--- Given records Enclosed Below ---

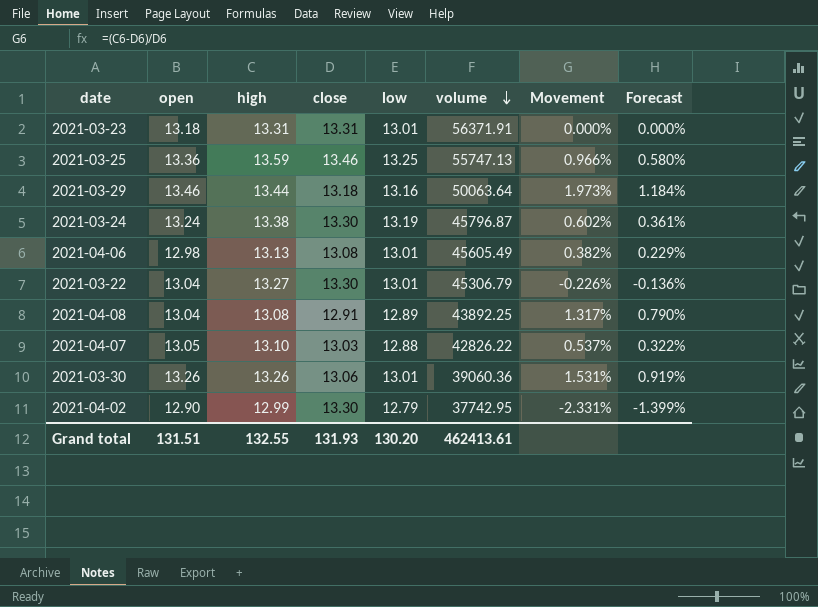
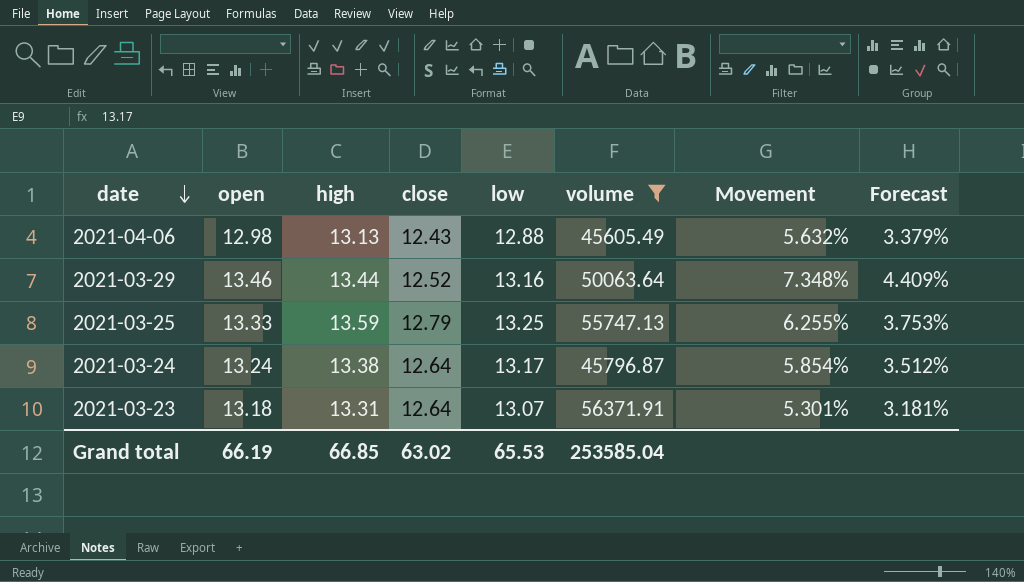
filter: none -> volume >= 45605.49
row order: volume descending -> date descending
2021-04-06 | close: 13.08 -> 12.43
2021-04-06 | low: 13.01 -> 12.88
2021-04-06 | Movement: 0.382% -> 5.632%
2021-04-06 | Forecast: 0.229% -> 3.379%
2021-03-29 | close: 13.18 -> 12.52
2021-03-29 | Movement: 1.973% -> 7.348%
2021-03-29 | Forecast: 1.184% -> 4.409%
2021-03-25 | open: 13.36 -> 13.33
2021-03-25 | close: 13.46 -> 12.79
2021-03-25 | Movement: 0.966% -> 6.255%
2021-03-25 | Forecast: 0.580% -> 3.753%
2021-03-24 | close: 13.30 -> 12.64
2021-03-24 | low: 13.19 -> 13.17
2021-03-24 | Movement: 0.602% -> 5.854%
2021-03-24 | Forecast: 0.361% -> 3.512%
2021-03-23 | close: 13.31 -> 12.64
2021-03-23 | low: 13.01 -> 13.07
2021-03-23 | Movement: 0.000% -> 5.301%
2021-03-23 | Forecast: 0.000% -> 3.181%
Grand total | open: 131.51 -> 66.19
Grand total | high: 132.55 -> 66.85
Grand total | close: 131.93 -> 63.02
Grand total | low: 130.20 -> 65.53
Grand total | volume: 462413.61 -> 253585.04

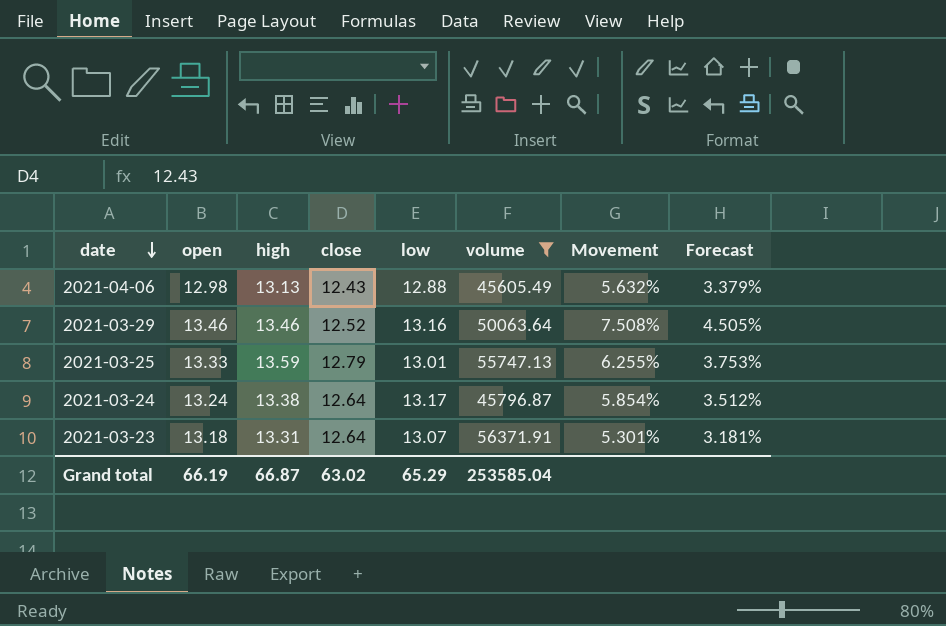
2021-03-29 | high: 13.44 -> 13.46
2021-03-29 | Movement: 7.348% -> 7.508%
2021-03-29 | Forecast: 4.409% -> 4.505%
2021-03-25 | low: 13.25 -> 13.01
Grand total | high: 66.85 -> 66.87
Grand total | low: 65.53 -> 65.29

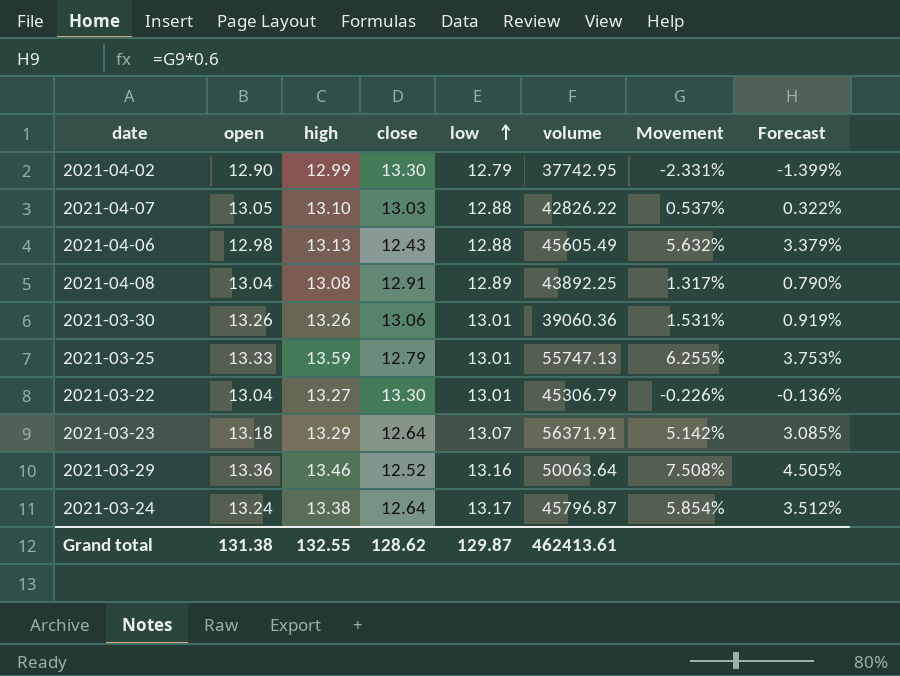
filter: volume >= 45605.49 -> none
row order: date descending -> low ascending
2021-03-23 | high: 13.31 -> 13.29
2021-03-23 | Movement: 5.301% -> 5.142%
2021-03-23 | Forecast: 3.181% -> 3.085%
2021-03-29 | open: 13.46 -> 13.36
Grand total | open: 66.19 -> 131.38
Grand total | high: 66.87 -> 132.55
Grand total | close: 63.02 -> 128.62
Grand total | low: 65.29 -> 129.87
Grand total | volume: 253585.04 -> 462413.61

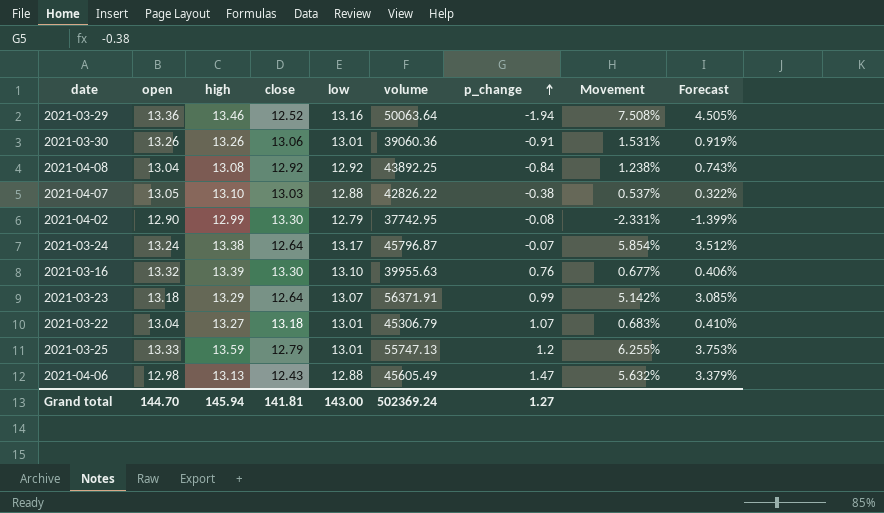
row order: low ascending -> p_change ascending
column p_change | position: none -> 7
2021-04-08 | close: 12.91 -> 12.92
2021-04-08 | low: 12.89 -> 12.92
2021-04-08 | Movement: 1.317% -> 1.238%
2021-04-08 | Forecast: 0.790% -> 0.743%
row 2021-03-16: none -> 13.32 | 13.39 | 13.30 | 13.10 | 39955.63 | 0.76 | 0.677% | 0.406%
2021-03-22 | close: 13.30 -> 13.18
2021-03-22 | Movement: -0.226% -> 0.683%
2021-03-22 | Forecast: -0.136% -> 0.410%
Grand total | open: 131.38 -> 144.70
Grand total | high: 132.55 -> 145.94
Grand total | close: 128.62 -> 141.81
Grand total | low: 129.87 -> 143.00
Grand total | volume: 462413.61 -> 502369.24

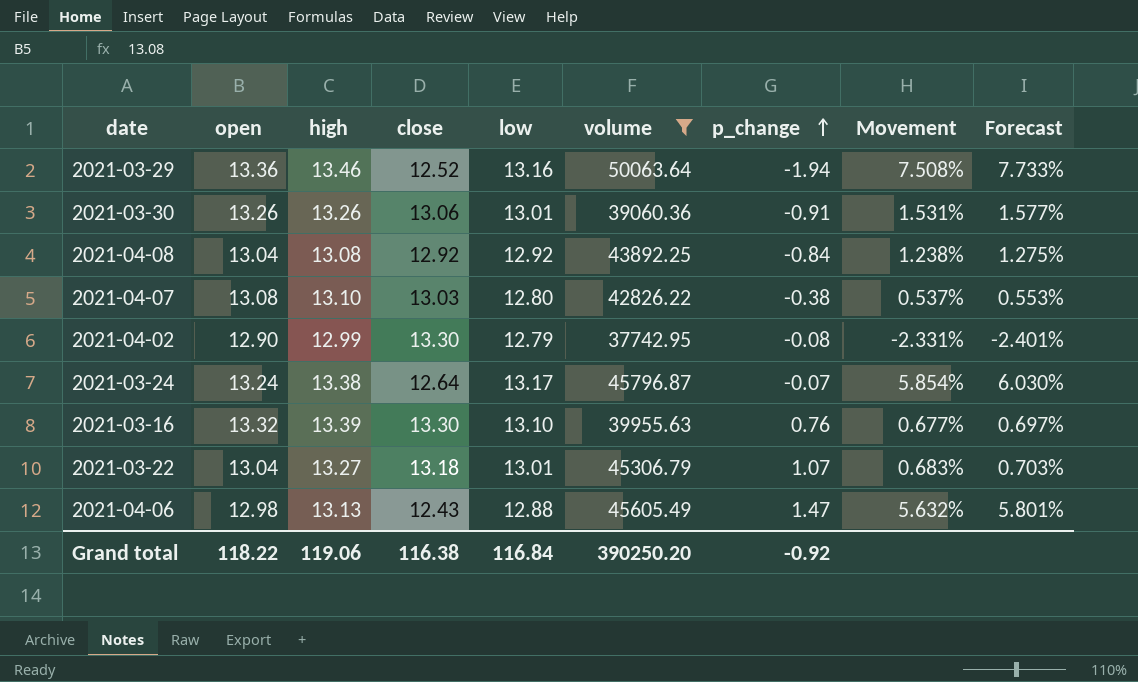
filter: none -> volume <= 50063.64
column Forecast | formula: [Movement] * 0.6 -> [Movement] * 1.03
2021-04-07 | open: 13.05 -> 13.08
2021-04-07 | low: 12.88 -> 12.80
Grand total | open: 144.70 -> 118.22
Grand total | high: 145.94 -> 119.06
Grand total | close: 141.81 -> 116.38
Grand total | low: 143.00 -> 116.84
Grand total | volume: 502369.24 -> 390250.20
Grand total | p_change: 1.27 -> -0.92

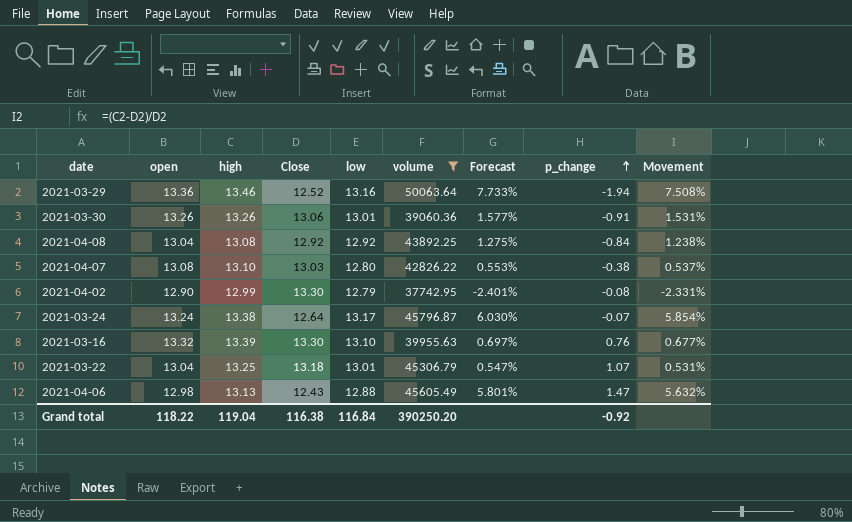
column name: close -> Close
column Forecast | position: 9 -> 7
2021-03-22 | high: 13.27 -> 13.25
2021-03-22 | Forecast: 0.703% -> 0.547%
2021-03-22 | Movement: 0.683% -> 0.531%
Grand total | high: 119.06 -> 119.04

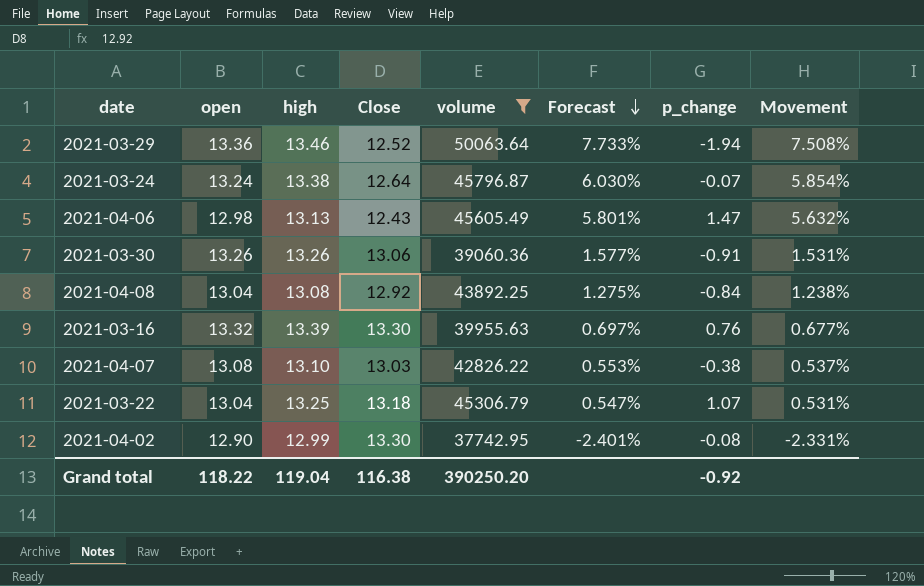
row order: p_change ascending -> Forecast descending
column low | position: 5 -> none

--- End of Enclosed Given records ---

Exercise requirements: Please print the lines exactly, from the top of the material through the line with "2021-03-25 | Forecast: 0.580% -> 3.753%", and omit the pictures.

Expected answer:
filter: none -> volume >= 45605.49
row order: volume descending -> date descending
2021-04-06 | close: 13.08 -> 12.43
2021-04-06 | low: 13.01 -> 12.88
2021-04-06 | Movement: 0.382% -> 5.632%
2021-04-06 | Forecast: 0.229% -> 3.379%
2021-03-29 | close: 13.18 -> 12.52
2021-03-29 | Movement: 1.973% -> 7.348%
2021-03-29 | Forecast: 1.184% -> 4.409%
2021-03-25 | open: 13.36 -> 13.33
2021-03-25 | close: 13.46 -> 12.79
2021-03-25 | Movement: 0.966% -> 6.255%
2021-03-25 | Forecast: 0.580% -> 3.753%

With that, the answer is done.